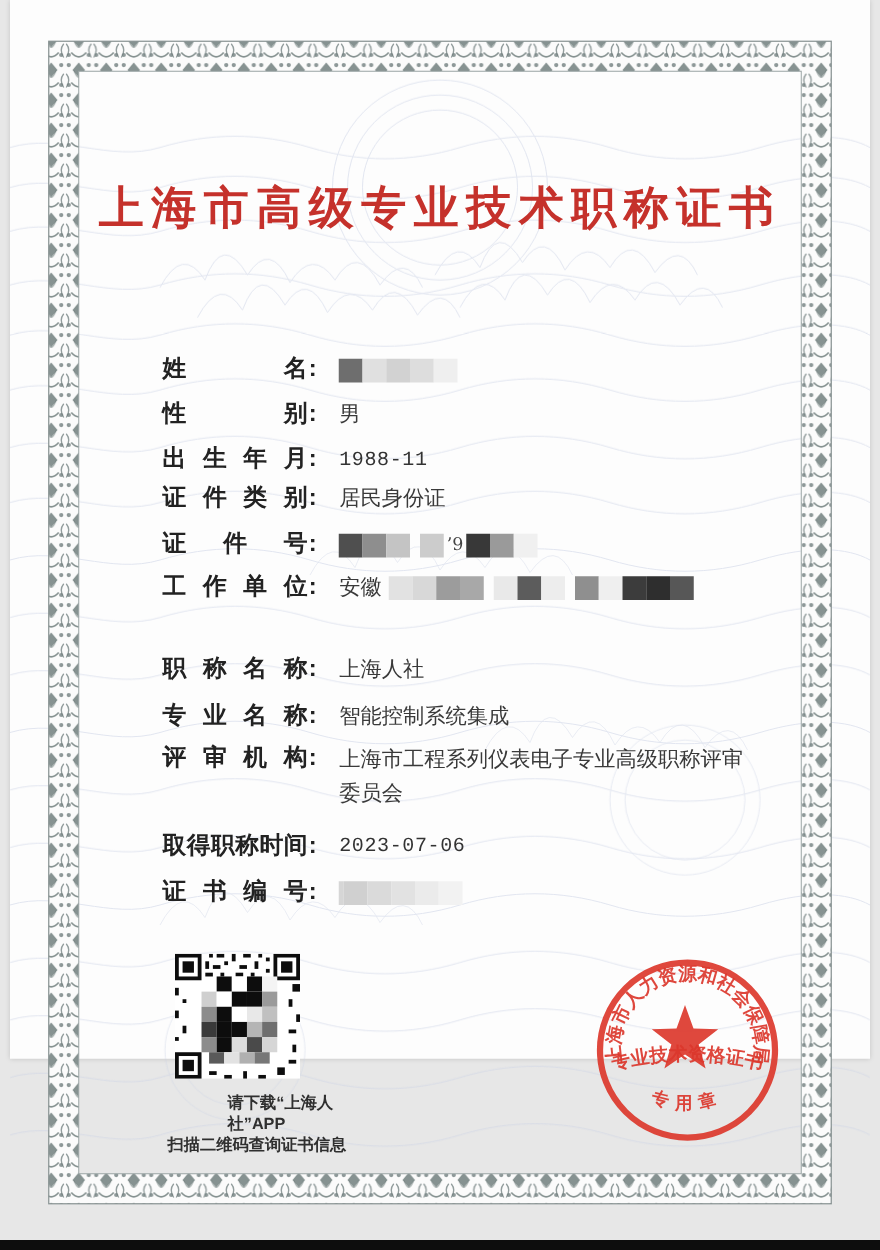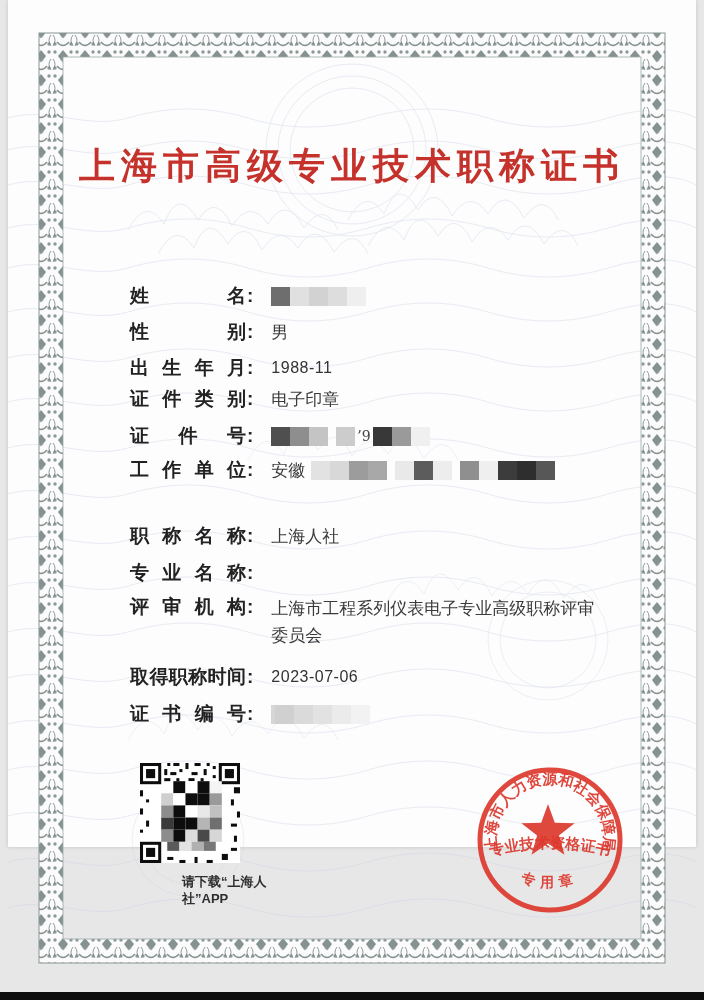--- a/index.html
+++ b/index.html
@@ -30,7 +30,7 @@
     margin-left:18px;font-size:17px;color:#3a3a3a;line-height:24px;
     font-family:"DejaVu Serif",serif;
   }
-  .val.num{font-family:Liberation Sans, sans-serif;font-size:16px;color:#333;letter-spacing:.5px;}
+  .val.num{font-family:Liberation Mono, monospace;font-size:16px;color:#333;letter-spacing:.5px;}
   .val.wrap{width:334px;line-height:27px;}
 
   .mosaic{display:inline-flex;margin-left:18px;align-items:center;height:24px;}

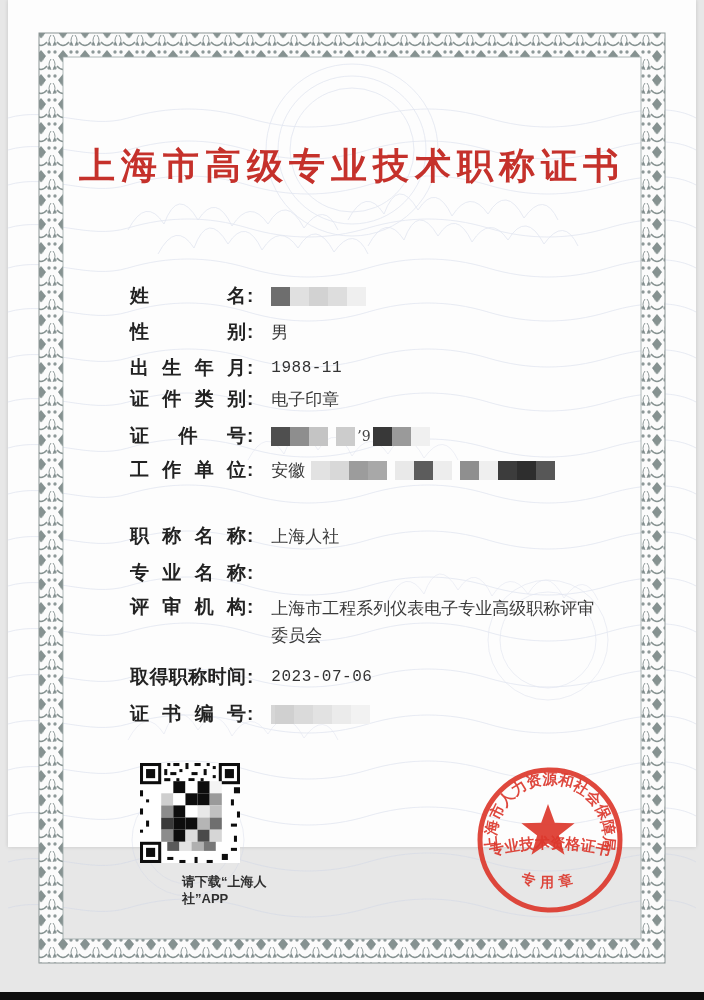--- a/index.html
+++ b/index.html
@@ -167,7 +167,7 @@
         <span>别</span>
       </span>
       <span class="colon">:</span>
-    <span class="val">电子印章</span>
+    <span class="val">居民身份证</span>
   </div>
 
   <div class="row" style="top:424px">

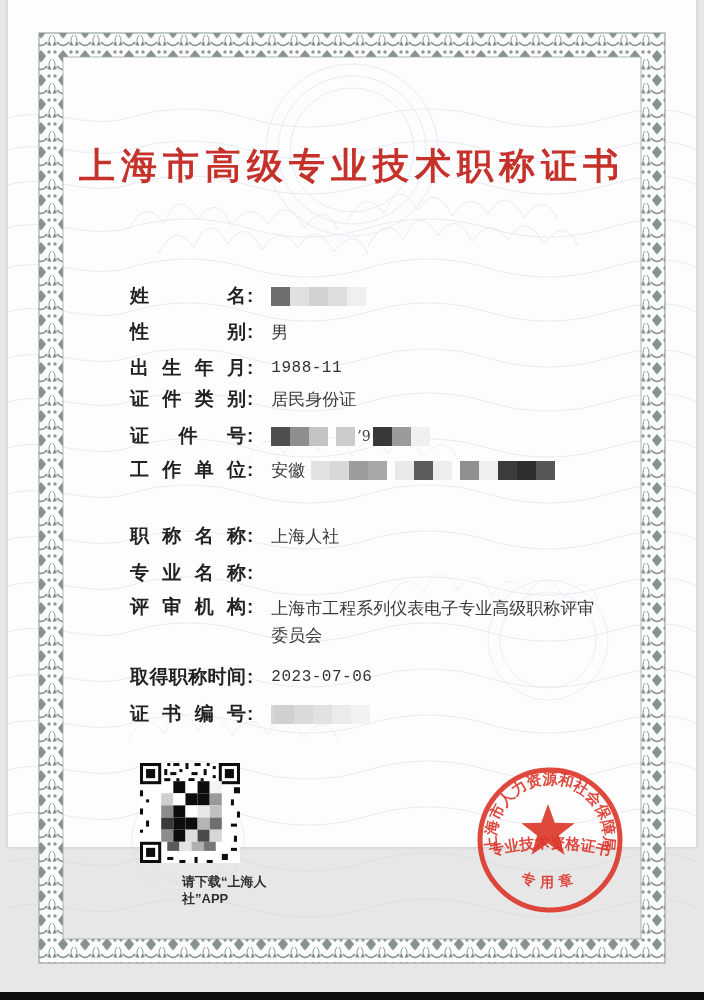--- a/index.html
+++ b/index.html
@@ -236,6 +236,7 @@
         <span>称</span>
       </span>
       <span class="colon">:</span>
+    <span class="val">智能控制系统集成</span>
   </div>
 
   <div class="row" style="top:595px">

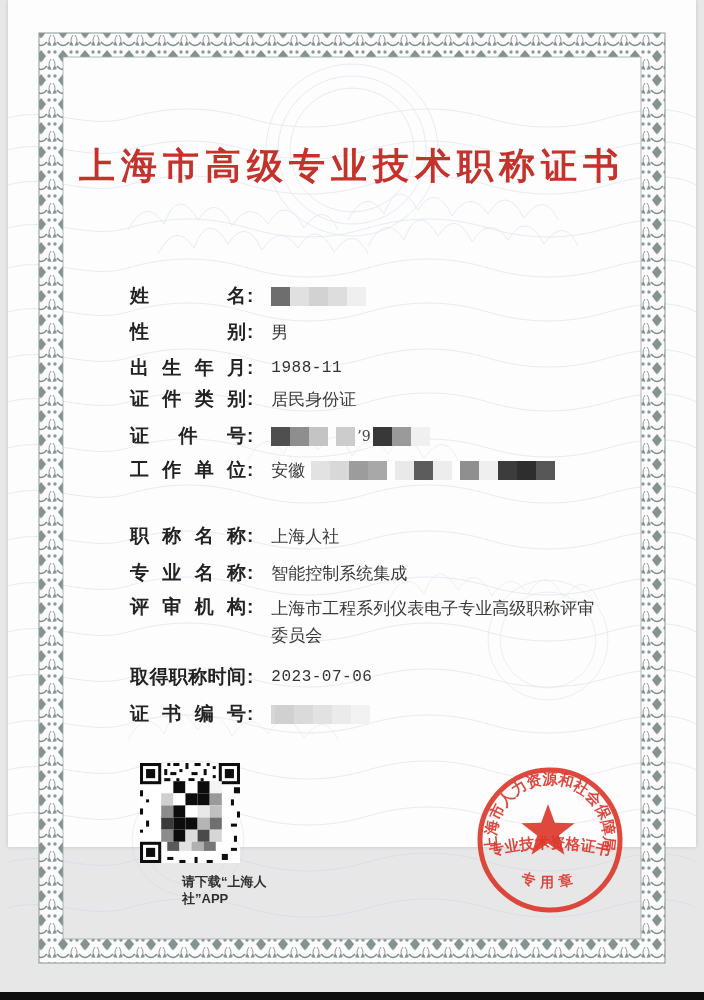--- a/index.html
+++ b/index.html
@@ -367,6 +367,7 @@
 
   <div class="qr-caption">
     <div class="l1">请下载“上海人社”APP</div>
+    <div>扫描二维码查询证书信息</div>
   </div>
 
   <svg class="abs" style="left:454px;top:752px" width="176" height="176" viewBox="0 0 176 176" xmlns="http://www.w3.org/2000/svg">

┄┄┄┄┄┄┄┄┄┄┄┄┄┄┄┄┄┄┄┄

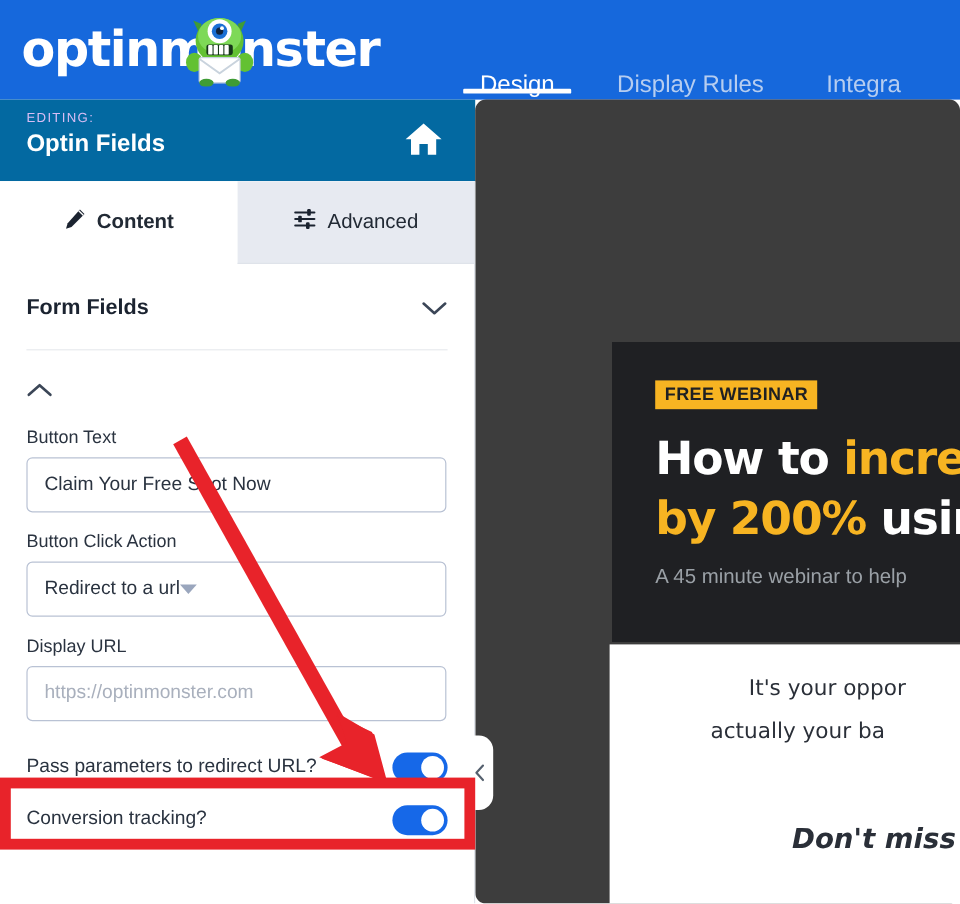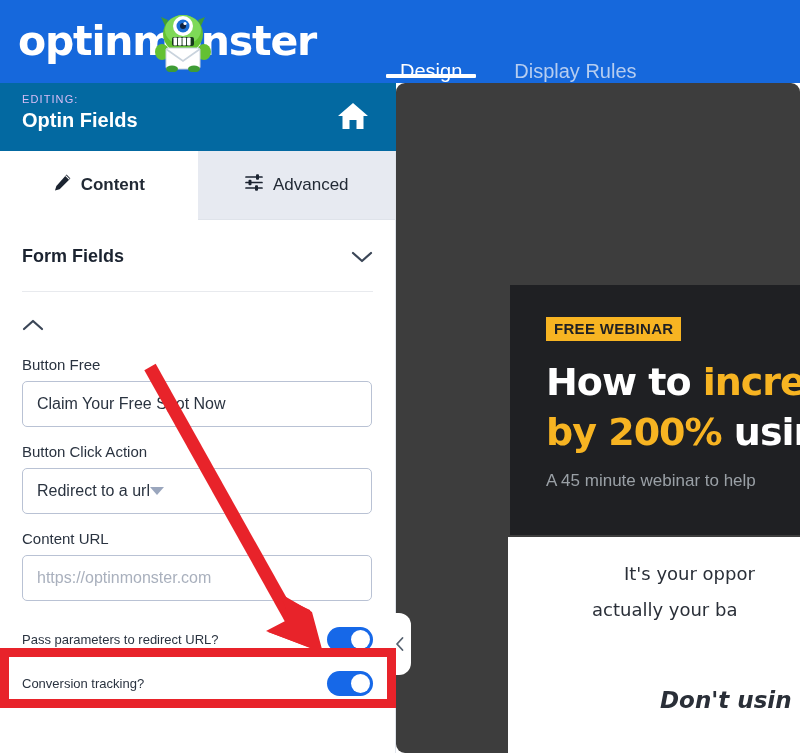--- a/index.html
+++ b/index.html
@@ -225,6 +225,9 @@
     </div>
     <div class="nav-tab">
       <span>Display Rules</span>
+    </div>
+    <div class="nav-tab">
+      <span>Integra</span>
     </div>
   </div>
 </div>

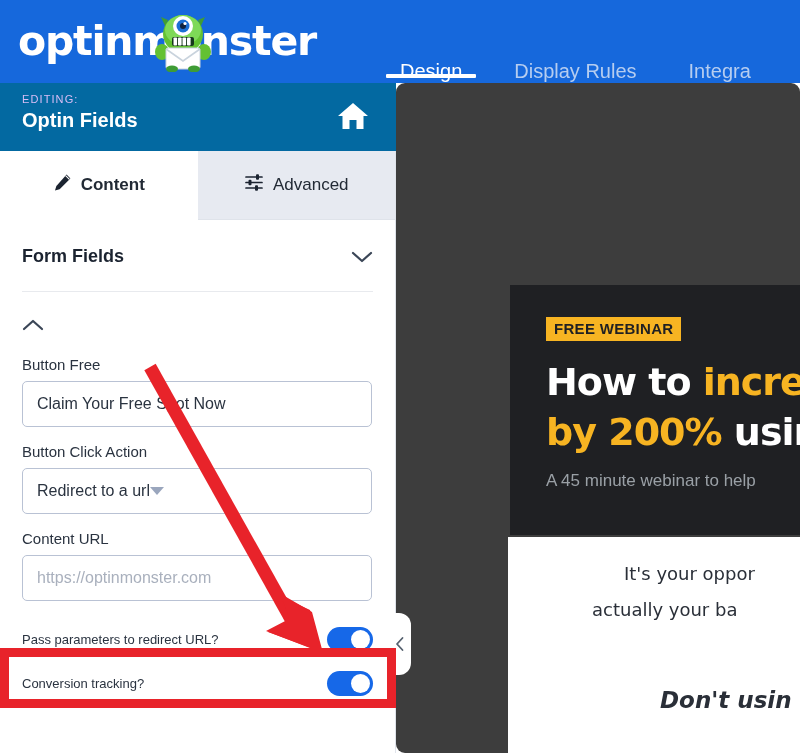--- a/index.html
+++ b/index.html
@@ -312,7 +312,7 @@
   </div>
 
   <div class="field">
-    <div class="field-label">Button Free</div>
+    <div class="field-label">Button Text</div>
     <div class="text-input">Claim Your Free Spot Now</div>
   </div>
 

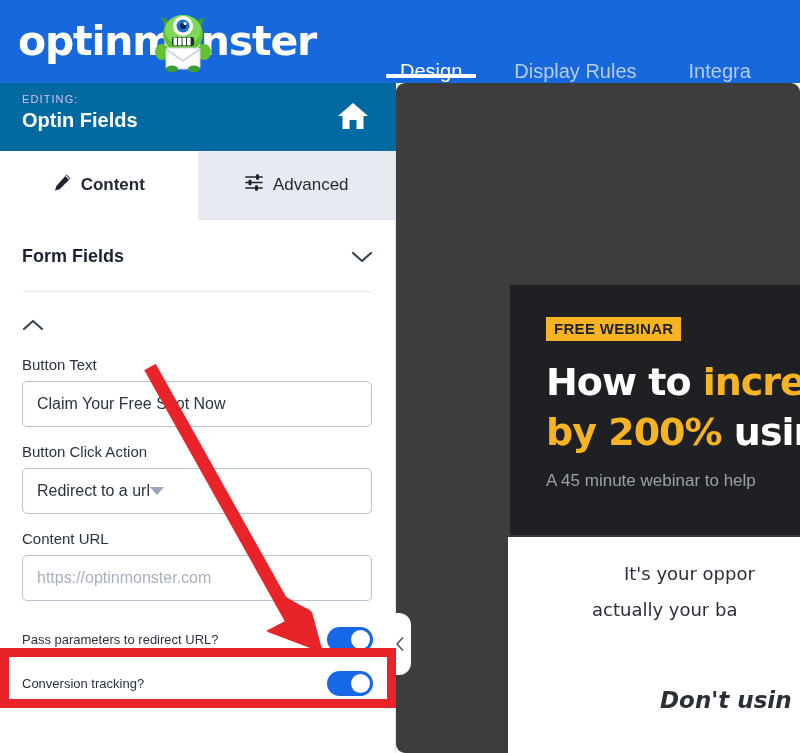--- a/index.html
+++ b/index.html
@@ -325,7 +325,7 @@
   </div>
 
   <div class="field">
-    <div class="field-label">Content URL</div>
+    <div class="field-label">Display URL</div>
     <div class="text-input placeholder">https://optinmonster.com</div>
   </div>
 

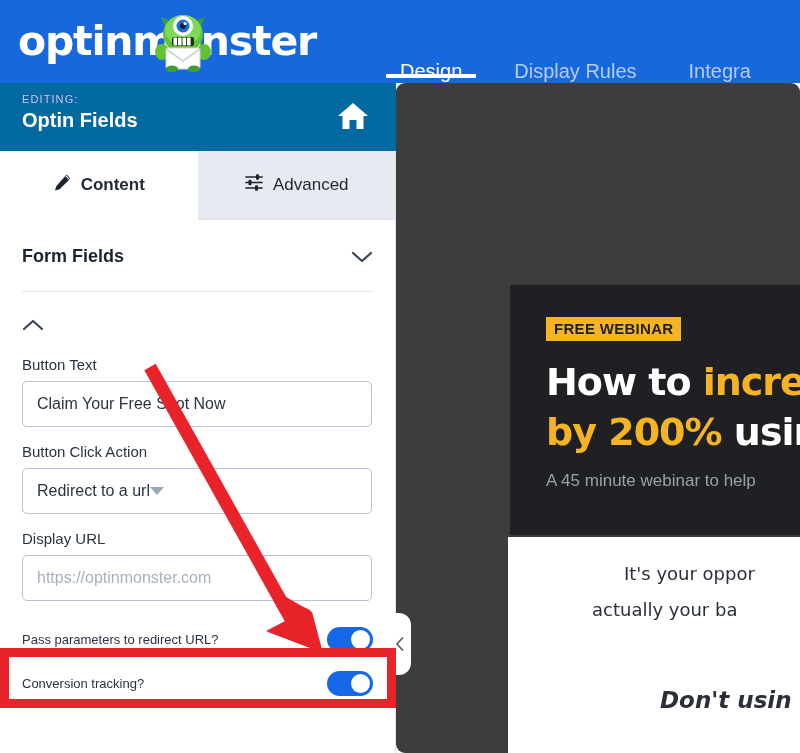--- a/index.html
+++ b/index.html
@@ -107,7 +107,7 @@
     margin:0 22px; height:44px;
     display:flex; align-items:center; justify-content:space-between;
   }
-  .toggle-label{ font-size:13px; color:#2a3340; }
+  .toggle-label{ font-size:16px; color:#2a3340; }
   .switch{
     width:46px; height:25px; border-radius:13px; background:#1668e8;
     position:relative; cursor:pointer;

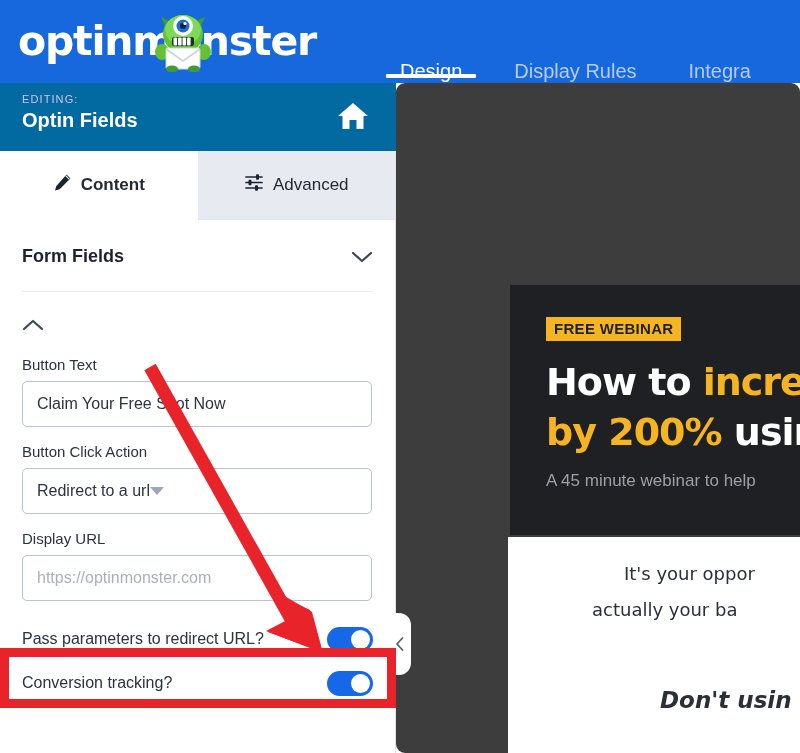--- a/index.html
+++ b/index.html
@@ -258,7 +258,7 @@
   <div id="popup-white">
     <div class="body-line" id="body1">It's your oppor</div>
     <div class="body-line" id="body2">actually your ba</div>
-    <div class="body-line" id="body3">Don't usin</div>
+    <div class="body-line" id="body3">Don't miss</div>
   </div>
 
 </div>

┄┄┄┄┄┄┄┄┄┄┄┄┄┄┄┄┄┄┄┄

• Exercise description: The answer must consist of every line from the data that holds the string "center".

• Result for this exercise:
   .mosaic{display:inline-flex;margin-left:18px;align-items:center;height:24px;}
     display:flex; align-items:center; justify-content:space-between;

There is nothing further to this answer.